ISSN ONLINE(2320-9801) PRINT (2320-9798)

All submissions of the EM system will be redirected to Online Manuscript Submission System. Authors are requested to submit articles directly to Online Manuscript Submission System of respective journal.

Fusion of RGB and Depth Images for Robust Face Recognition using Close-Range 3D Camera

Srinivas Kishan Anapu, Dr. Srinivasa Rao Peri
  1. Department of Computer Science, Andhra University, Visakhapatnam, India.
  2. HOD, Department of Computer Science, Andhra University, Visakhapatnam, India.
Related article at Pubmed, Scholar Google

Visit for more related articles at International Journal of Innovative Research in Computer and Communication Engineering


Face recognition systems are becoming popular in most of the applications ranging from gaming to surveillance. Conventionally, 2D cameras are used in face recognition applications and hence 2D face recognition algorithms are employed. However, it has become very easy to obtain 3D camera at cheaper cost, now days. It is interesting to see how 3D camera information can be used to overcome the challenges faced by conventional 2D face algorithms. Recently Creative Labs launched Senz3D camera which outputs the RGB and depth images with misalignment in object present in them. To overcome this, we proposed two algorithms in this paper. It is found that these algorithms have improved the recognition performance significantly. We also explored the various feature representations for the fusion of RGB and depth face ROIs. The fusion of RGB and depth ROIs representation is achieved at matching score level with nearest neighbor classifier. It is observed that among all combinations of feature representations for RGB and depth images, two methods, HOG (RGB) +LDA (Depth) and LBP (RGB) +LDA (Depth), have performed better for fusion system.Additionally, the fusion can play more critical role in the situations where light is not present in vicinity by adaptively increasing the fusion weight associated with depth information.


2D Face; 3D Face; RGB-D camera; Face Recognition; Fusion; Depth image.

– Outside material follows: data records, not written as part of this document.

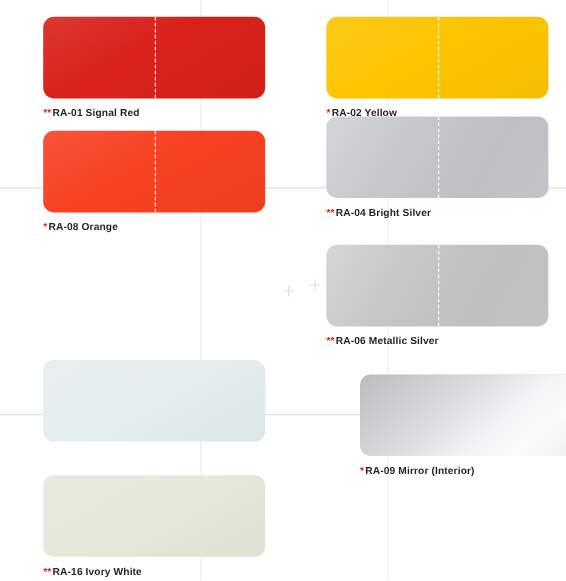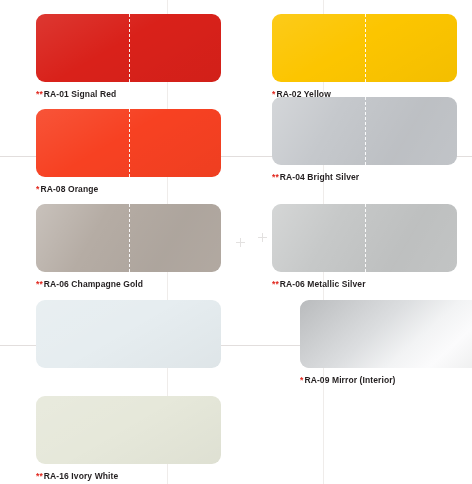--- a/index.html
+++ b/index.html
@@ -149,40 +149,33 @@
         </div>
         <div class="caption"><span class="stars">*</span><span>RA-08 Orange</span></div>
       </div>
       <div class="cell col-right" style="top: 97px;">
         <div class="chip" style="background: rgb(197, 200, 204);">
           <div class="sheen" style="background: linear-gradient(120deg, rgba(255, 255, 255, 0.26) 0%, rgba(255, 255, 255, 0) 34%, rgba(0, 0, 0, 0.043) 70%, rgba(0, 0, 0, 0.02) 100%);"></div>
           <div class="fold-v"></div>
         </div>
         <div class="caption"><span class="stars">**</span><span>RA-04 Bright Silver</span></div>
       </div>
-      <div class="cell col-left" style="top: 204px;">
-        <div class="chip" style="background: rgb(181, 172, 164);">
-          <div class="sheen" style="background: linear-gradient(120deg, rgba(255, 255, 255, 0.26) 0%, rgba(255, 255, 255, 0) 34%, rgba(0, 0, 0, 0.043) 70%, rgba(0, 0, 0, 0.02) 100%);"></div>
-          <div class="fold-v"></div>
-        </div>
-        <div class="caption"><span class="stars">**</span><span>RA-06 Champagne Gold</span></div>
-      </div>
       <div class="cell col-right" style="top: 204px;">
         <div class="chip" style="background: rgb(198, 200, 200);">
           <div class="sheen" style="background: linear-gradient(120deg, rgba(255, 255, 255, 0.26) 0%, rgba(255, 255, 255, 0) 34%, rgba(0, 0, 0, 0.043) 70%, rgba(0, 0, 0, 0.02) 100%);"></div>
           <div class="fold-v"></div>
         </div>
         <div class="caption"><span class="stars">**</span><span>RA-06 Metallic Silver</span></div>
       </div>
       <div class="cell col-left" style="top: 300px;">
         <div class="chip no-fold" style="background: rgb(230, 237, 240);">
           <div class="sheen" style="background: linear-gradient(150deg, rgba(255, 255, 255, 0.1) 0%, rgba(255, 255, 255, 0) 45%, rgba(0, 0, 0, 0.035) 100%);"></div>
         </div>
       </div>
-      <div class="cell col-right" style="top: 300px; padding-left: 28px;">
+      <div class="cell col-right" style="top: 312px; padding-left: 28px;">
         <div class="chip no-fold" style="background: rgb(210, 212, 214);">
           <div class="sheen" style="background: linear-gradient(138deg, rgb(185, 187, 189) 0%, rgb(200, 202, 204) 18%, rgb(220, 222, 224) 42%, rgb(242, 243, 244) 62%, rgb(251, 251, 252) 78%, rgb(236, 237, 237) 100%);"></div>
         </div>
         <div class="caption"><span class="stars">*</span><span>RA-09 Mirror (Interior)</span></div>
       </div>
       <div class="cell col-left" style="top: 396px;">
         <div class="chip no-fold" style="background: rgb(230, 232, 218);">
           <div class="sheen" style="background: linear-gradient(150deg, rgba(255, 255, 255, 0.1) 0%, rgba(255, 255, 255, 0) 45%, rgba(0, 0, 0, 0.035) 100%);"></div>
         </div>
         <div class="caption"><span class="stars">**</span><span>RA-16 Ivory White</span></div>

The importance of face recognition systems is well known in various areas of applications such as e-governance, surveillance, border-security, office-attendance systems etc. Recently, face biometric systems are embedded into mobile, desktop and dedicated hardware machines installed at indoor or outdoor locations. The applications ranging from gaming to surveillance can use camera based face recognition systems. Seeing the importance of these systems, it is very important to have reliable and robust performance from face recognition system. Covariates like non-uniform lighting and pose variations are challenges in making application commercially viable. To remove the effects of these covariates, researchers across the world are focusing towards making biometrics flawless. More recently, there is an easy availability of 3D cameras is observed. Thus, it is worth to study the effectiveness of 3D cameras to overcome the undesired effects due to illumination changes and pose variation.
The 3D camerawhich outputs RGB and range (depth) images is now easily available at cheaper cost [17]. Recently, 3D cameras with RGB-D information are launched from Microsoft (Kinect Sensor), ASUS and more recently from Creative Labs (Senz3D). Though, the conventional camera uses stereo matching calculation for determining the depth, the cameras, mentioned above, use technique of TOF (Time of Flight) using IR camera as shown in figure 1. The depth of image is created based on the physical principal that depth, distance between surface point and camera, is proportional to the time taken by pulse wave to travel from source-to-object-to-sensor. There are several algorithms successfully applied to 2D color based face recognition. The additional depth information to the 2D color images can improve the performance of face recognition system. Though, the overall structure of face of all human is same, there is intra-subject variations across the human subjects in terms of depth pattern at local regions of face. Due to depth information of object (Face) surface available in addition to the RGB image, face recognition algorithm can be made more efficient and robust as compared to the algorithm, where only RGB image is employed. The depth range of Creative Camera has been specified as a close range of 6 inch to 3.25 ft. Its frame rate is up to 30 fps and there is synchronization between depth and RGB image capture.Most of the study and results presented in existing literature is based on the image captured by Kinect sensor. Our study is different from this, in the sense we used close range RGB-D camera of Senz3D. To the best of our knowledge, there is no experimental study so far published in the literature with data samples acquired by Senz3D camera. In close range camera, small subject motion would be more visible in the images than that in mid-range images. Another difference with Creative 3D camera is that it has lower resolution as compared to the Kinect images. However, advantage with this 3D camera lies in its small size and hence more suitable for tablet and mobile devices. Applications like online banking, online registration, loyalty programs and call-centre security QA to continue the call; are few of lot many applications where Senz3D camera can be employed.
The fusion of RGB and depth face images for the face recognition is the main objective of this paper. While fusing the two sources, it is important to ensure face images are registered properly. In Senz3D camera, face ROI is not aligned between depth and RGB images. Thus, it is essential to find the face region in both images separately in order to have aligned face across them. This paper presents the study on the different approaches of face ROI align-and– extract step. The performance analysis of fusion system at matching score level with different feature representations like PCA, LDA, SIFT, Gabor, HOG and LBP is performed in this paper. These features were applied to both, RGB and depth images and explored the applicability of feature in different scenarios. The reaming part of the paper is organized as follows. In section II, the literature review is presented. In next section III, possible approaches of face ROI alignand- extract are described. In section IV, face recognition system and different features are elaborated. Experimental results are presented in section V and discussion over the results is covered in this section. Finally, paper is concluded with remarks in section VI.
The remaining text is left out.